As local infrastructure contributions previstas na section 7.11 do EP&A Act são contribuições monetárias e/ou doações de áreas feitas por empreendedores quando há uma clara conexão entre o empreendimento proposto e uma demanda específica por nova infraestrutura pública. Alternativamente, local infrastructure contributions também podem ser cobradas por meio das fixed development consent levies previstas na section 7.12 do EP&A Act. Nessa hipótese, é cobrado um percentual sobre o valor estimado do empreendimento, não sendo necessária uma conexão direta entre o projeto proposto e a infraestrutura pública a ser financiada pelos recursos financeiros obtidos. Contribuições oriundas da section 7.1 são mais comuns em projetos greenfield, como loteamentos residenciais, e são geralmente definidas de acordo com o número de unidades habitacionais ou de lotes a serem construídos. Por sua vez, as contribuições oriundas da section 7.2 são mais utilizadas em projetos brownfield, ou seja, em áreas já estabelecidas. Em ambos os casos, as local infrastructure contributions somente podem ser cobradas por local councils que já preparam um contributions plan nos termos da legislação aplicável. Os contributions plans são desenvolvidos em colaboração com empreendedores e a comunidade local e auxiliam no planejamento da infraestrutura pública na esfera municipal.

Uma alternativa mais flexível de development contribution está prevista nas sections 7.4 a 7.10 do EP&A Act. Os planning agreements, também conhecidos como voluntary planning agreements (VPAs) são acordos firmados entre empreendedores e autoridades públicas por meio do qual empreendedores oferecem a doação de áreas, contribuições financeiras e/ou qualquer outro tipo de benefício com uma finalidade pública, incluindo melhorias de infraestrutura pública e ações de proteção ambiental. Empreendedores geralmente propõem a celebração de VPAs quando existe a necessidade de alterar o zoneamento da área do empreendimento ou um regulamento aplicável ao projeto. Esses acordos também são utilizados no caso de projetos mais complexos quando o empreendedor deseja ter maior controle e segurança jurídica sobre a construção da infraestrutura pública.
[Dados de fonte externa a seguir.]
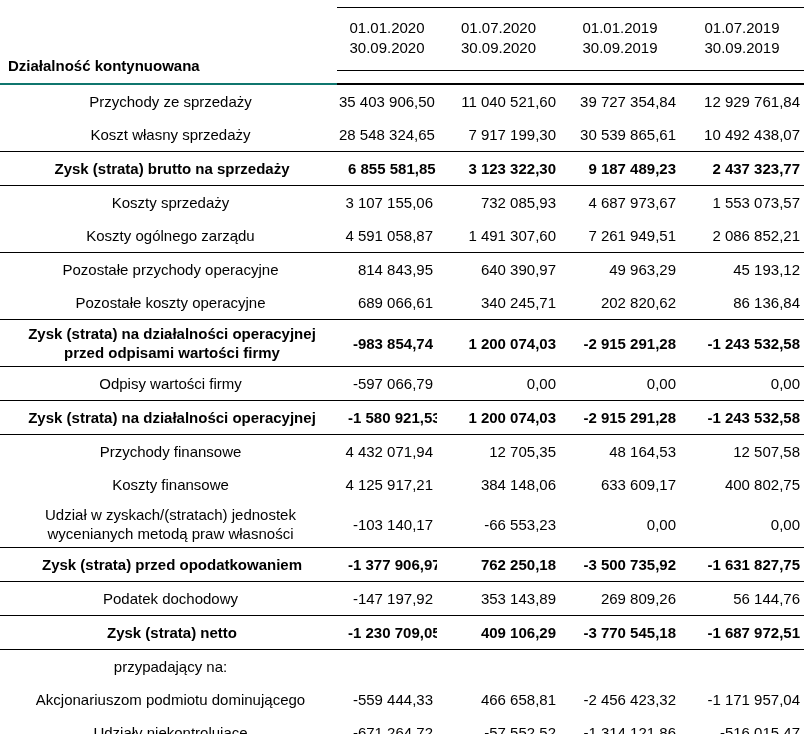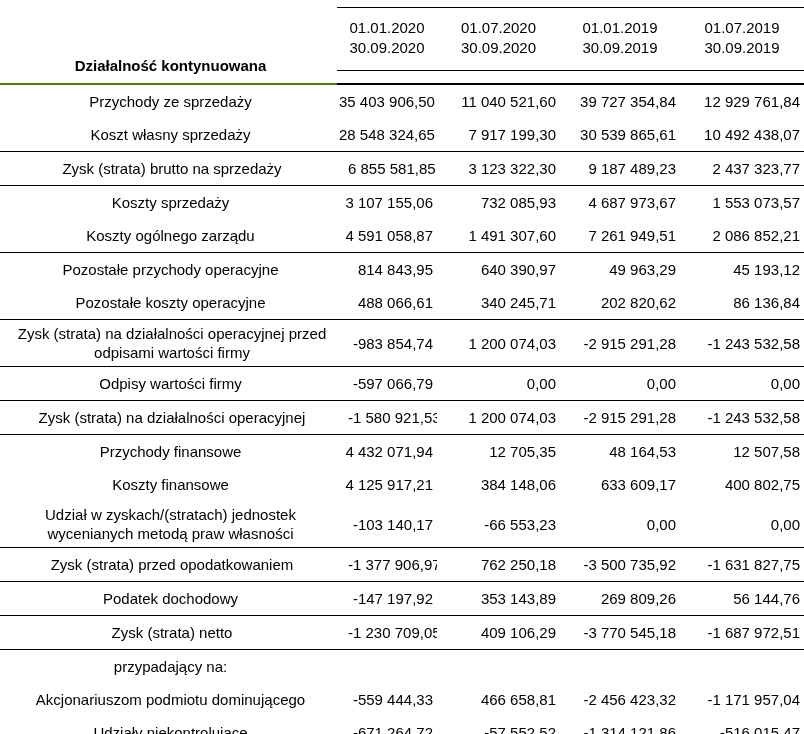"Działalność kontynuowana" thead td.hdr-lbl { border-bottom: 2px solid #4d7c0f -> 2px solid #0f766e; text-align: center -> none }
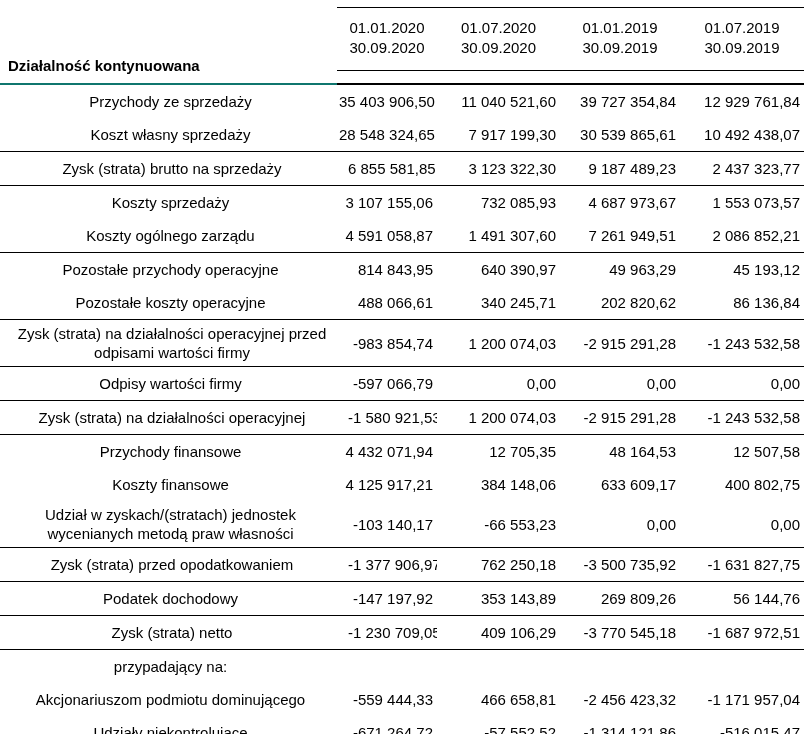"Zysk (strata) brutto na sprzedaży" tbody tr.bold td { font-weight: normal -> bold }
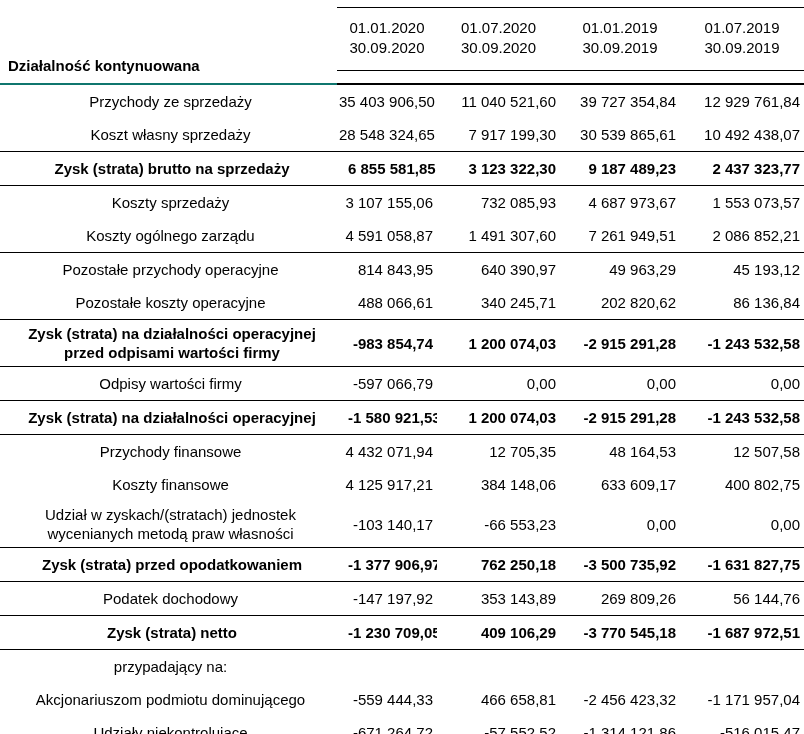"488 066,61" td.num { text: 488 066,61 -> 689 066,61 }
Os processos de elaboração de VPAs possuem mecanismos que visam garantir transparência e accountability, estando sujeitos à consulta pública prévia e posterior divulgação e acompanhamento das atividades executadas no âmbito de seus escopos.  

Por fim, o EP&A Act, nas sections 7.22 a 7.26, também prevê as special infrastructure contributions (SICs), que ajudam a financiar a infraestrutura estadual e regional. Empreendedores contribuem para o custo de fornecer infraestrutura estadual e regional dentro de designated special contribution areas, que são criadas após consulta pública. As SICs são administradas pelo NSW Department of Planning and Environment e podem ser cobradas concomitantemente com as local infrastructure contributions. No entanto, tanto as SICs, como as local infrastructure contributions, podem deixar de ser cobradas em decorrência dos termos de um VPA.  

As development contributions são importantes instrumentos do processo de planejamento urbano e ambiental de NSW, garantindo que os custos da infraestrutura pública necessária em decorrência de novos empreendimentos sejam distribuídos de forma justa e tragam benefícios paras comunidades locais impactadas. Não há dúvidas de que o Brasil poderia se beneficiar de um marco regulatório semelhante. Nesse sentido, faz-se necessária a discussão sobre mecanismos que aprimorem o planejamento e aumentem a transparência e a participação popular na definição de provisão de infraestrutura pública definida em processos de licenciamento ambiental e urbanístico.